Per analizzare la questione si può far ricorso anche alla sentenza pronunciata a Sezioni Unite sulla cosiddetta “mafia silente”, la numero 36958 del 2021 (tra gli estensori anche l’attuale presidente Margherita Cassano), secondo cui il giuramento di mafia non basta a provare la partecipazione al sodalizio criminale: gli atteggiamenti antropologico-culturali (giuramenti, riti di affiliazione eccetera) possono essere sì sintomatici, ma è necessario trovare elementi di riscontro relativamente all’estrinsecazione della violenza mafiosa. Secondo i giudici, occorre «riscontrare empiricamente che il sodalizio abbia in termini effettivi dato prova di possedere tale “forza” e di essersene avvalso: solo così può attribuirsi rilievo all’oggettività del metodo mafioso», in ossequio ai principi di materialità e offensività. «Forza intimidatrice del vincolo associativo, condizione di assoggettamento e condizione di omertà costituiscono altrettanti elementi necessari ed essenziali perché possa configurarsi il reato di cui all'art. 416-bis c.p. associativo», continua la sentenza, secondo cui «cardine della fattispecie è la forza di intimidazione: ciò che viene in rilievo non è, dunque, un qualunque atteggiamento, pur se sistematico, di sopraffazione o di prevaricazione, ma una vis che, promanante dal vincolo associativo, è capace di generare una condizione di assoggettamento e di omertà».
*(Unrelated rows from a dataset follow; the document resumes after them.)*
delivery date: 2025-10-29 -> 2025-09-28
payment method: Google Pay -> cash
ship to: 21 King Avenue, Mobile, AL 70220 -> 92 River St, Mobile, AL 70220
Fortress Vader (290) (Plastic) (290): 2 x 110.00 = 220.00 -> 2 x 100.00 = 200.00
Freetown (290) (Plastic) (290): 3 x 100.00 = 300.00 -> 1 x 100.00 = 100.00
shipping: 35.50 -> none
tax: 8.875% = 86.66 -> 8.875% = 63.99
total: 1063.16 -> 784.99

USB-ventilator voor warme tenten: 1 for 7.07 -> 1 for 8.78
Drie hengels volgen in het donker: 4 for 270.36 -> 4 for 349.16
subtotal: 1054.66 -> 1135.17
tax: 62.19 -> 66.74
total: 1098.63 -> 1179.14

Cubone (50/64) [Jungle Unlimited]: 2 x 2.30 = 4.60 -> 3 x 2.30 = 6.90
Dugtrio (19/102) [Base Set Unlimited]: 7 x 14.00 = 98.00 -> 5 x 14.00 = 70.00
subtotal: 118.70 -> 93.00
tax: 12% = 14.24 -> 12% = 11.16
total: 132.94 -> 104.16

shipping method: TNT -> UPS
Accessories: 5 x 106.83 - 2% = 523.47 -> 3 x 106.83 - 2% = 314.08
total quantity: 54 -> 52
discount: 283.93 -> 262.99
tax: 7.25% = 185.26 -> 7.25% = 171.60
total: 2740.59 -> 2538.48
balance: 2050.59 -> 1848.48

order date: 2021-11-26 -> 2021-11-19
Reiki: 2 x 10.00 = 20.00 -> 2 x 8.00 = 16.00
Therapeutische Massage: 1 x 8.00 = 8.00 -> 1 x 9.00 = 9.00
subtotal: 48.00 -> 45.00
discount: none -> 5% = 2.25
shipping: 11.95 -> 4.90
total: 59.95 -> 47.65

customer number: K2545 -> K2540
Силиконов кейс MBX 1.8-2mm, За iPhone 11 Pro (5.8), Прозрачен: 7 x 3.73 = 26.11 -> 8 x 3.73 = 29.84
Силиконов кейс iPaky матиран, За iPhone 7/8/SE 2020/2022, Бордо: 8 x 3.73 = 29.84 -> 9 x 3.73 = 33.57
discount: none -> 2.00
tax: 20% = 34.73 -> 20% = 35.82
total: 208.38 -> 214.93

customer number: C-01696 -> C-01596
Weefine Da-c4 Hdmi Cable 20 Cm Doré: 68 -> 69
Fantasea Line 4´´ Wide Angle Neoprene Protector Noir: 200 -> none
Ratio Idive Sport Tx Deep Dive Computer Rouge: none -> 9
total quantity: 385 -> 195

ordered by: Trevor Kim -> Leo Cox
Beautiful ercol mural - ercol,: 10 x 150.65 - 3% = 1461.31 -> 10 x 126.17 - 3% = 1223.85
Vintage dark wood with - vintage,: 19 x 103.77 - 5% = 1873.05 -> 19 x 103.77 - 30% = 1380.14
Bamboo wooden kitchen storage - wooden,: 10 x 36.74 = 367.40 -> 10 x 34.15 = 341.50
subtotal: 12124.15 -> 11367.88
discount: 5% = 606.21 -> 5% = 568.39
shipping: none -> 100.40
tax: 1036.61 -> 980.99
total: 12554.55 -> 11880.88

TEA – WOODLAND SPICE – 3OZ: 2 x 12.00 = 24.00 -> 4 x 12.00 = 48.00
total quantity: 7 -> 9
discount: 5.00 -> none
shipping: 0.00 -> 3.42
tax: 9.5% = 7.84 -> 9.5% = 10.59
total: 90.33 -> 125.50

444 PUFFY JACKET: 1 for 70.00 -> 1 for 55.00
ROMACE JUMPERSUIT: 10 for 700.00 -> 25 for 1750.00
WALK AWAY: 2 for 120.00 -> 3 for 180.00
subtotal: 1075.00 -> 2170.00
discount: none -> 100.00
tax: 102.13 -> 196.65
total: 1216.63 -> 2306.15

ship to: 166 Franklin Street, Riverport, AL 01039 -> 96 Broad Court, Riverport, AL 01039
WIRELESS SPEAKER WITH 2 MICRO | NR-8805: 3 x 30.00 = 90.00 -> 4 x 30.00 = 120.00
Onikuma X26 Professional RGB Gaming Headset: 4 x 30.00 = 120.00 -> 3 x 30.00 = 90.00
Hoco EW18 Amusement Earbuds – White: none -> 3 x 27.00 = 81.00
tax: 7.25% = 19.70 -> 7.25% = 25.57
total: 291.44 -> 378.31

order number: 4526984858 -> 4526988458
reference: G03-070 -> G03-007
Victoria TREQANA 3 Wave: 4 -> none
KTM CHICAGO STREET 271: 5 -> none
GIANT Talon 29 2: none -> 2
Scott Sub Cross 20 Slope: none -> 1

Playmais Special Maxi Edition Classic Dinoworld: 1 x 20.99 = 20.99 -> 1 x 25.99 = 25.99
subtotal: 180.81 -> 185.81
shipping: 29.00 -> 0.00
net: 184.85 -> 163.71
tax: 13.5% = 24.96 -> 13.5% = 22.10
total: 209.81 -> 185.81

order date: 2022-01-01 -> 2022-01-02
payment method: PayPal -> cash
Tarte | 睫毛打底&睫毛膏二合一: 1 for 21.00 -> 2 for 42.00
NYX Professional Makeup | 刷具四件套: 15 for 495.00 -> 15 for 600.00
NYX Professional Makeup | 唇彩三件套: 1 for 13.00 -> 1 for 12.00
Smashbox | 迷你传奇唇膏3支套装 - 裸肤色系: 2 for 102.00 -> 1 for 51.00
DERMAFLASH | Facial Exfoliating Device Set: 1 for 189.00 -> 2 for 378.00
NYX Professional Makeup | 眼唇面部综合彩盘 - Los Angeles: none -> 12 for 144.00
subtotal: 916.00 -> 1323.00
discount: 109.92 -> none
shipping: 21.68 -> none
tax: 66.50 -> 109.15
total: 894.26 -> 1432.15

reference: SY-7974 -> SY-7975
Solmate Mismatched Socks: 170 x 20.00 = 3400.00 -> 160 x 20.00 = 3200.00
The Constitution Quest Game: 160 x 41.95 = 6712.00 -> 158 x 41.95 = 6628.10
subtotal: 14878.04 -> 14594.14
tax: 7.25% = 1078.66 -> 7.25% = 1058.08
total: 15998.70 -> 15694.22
Si tratta «di una carica intimidatoria, spesso identificata come “fama criminale”, che rappresenta una sorta di “avviamento” grazie al quale l'organizzazione mafiosa proietta le sue attività nel futuro. Geneticamente, quindi, la forza deve essere riferita all'associazione in quanto tale e deve connotare la struttura in sè, diventandone una qualità ineludibile, in grado di imporsi autonomamente». Per i giudici, dunque, è «necessario che l’associazione abbia conseguito, in concreto, nell’ambiente circostante nel quale essa opera, un’effettiva capacità di intimidazione sino a estendere su di sé un alone permanente di paura diffusa, oggettivamente percepibile, che si mantenga vivo anche a prescindere dai singoli atti di intimidazione concreti». Tutte cose che Perna, in quella richiesta, non ha trovato.